Picard nodded. "Like your fish," he agreed, reflecting on the small aquarium he had installed in his apartment on Earth. B-4 had taken an instant fascination with the denizens of that world, and spent hours at a time simply staring into the water-filled space, watching with the intense concentration of an android - or a child.
Whichever, Picard thought, it kept B-4 occupied when he had work of his own to do - or when he slept.
"I like my fish," B-4 replied.
"I know. That's why I think you'll like the koi pond as well," Picard said gently.
"May we go now?" B-4 pressed.
Drawing from the patience he had developed long ago, Picard sighed, then shook his head. "Not yet. I'm going to shower and dress, and you were going to make me another cup of tea. Then," he said with a gently emphasis on the condition, "we can go."
B-4 hesitated for a moment, the information processing in his positronic net, then turned and headed from the room.

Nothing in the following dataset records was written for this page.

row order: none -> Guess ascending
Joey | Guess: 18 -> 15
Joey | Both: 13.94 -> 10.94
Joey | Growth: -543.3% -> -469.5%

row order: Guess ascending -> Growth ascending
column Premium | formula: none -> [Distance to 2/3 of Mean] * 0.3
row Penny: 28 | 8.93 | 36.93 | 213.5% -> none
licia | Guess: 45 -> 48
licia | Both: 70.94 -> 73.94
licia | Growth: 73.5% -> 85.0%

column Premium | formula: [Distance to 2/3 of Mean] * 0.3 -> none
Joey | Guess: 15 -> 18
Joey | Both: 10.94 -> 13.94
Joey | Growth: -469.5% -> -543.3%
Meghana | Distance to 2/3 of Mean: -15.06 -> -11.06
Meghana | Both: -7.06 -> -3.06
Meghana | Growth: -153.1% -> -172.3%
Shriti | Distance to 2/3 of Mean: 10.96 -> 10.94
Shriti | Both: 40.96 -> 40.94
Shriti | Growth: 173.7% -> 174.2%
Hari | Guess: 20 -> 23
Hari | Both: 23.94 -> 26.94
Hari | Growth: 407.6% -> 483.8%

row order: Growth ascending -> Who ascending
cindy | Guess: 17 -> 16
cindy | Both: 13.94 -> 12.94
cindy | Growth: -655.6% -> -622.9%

Picard watched the door slide shut behind him, then shook his head even as he smiled, memories of the children he never had washing over him. Thinking of them, he stepped into the washroom, turned on the shower, then stripped and stepped into the steaming waterfall.
I miss them, Picard thought; I miss the children they were, the wonderful adults who they became...
But B-4 would never become an adult, he remembered suddenly. He was, and would always be a child.
But I will not always be here to be his parent, he realized abruptly, the reality of his own mortality suddenly flashing through his mind.
And when I'm gone, who will be there to care for him?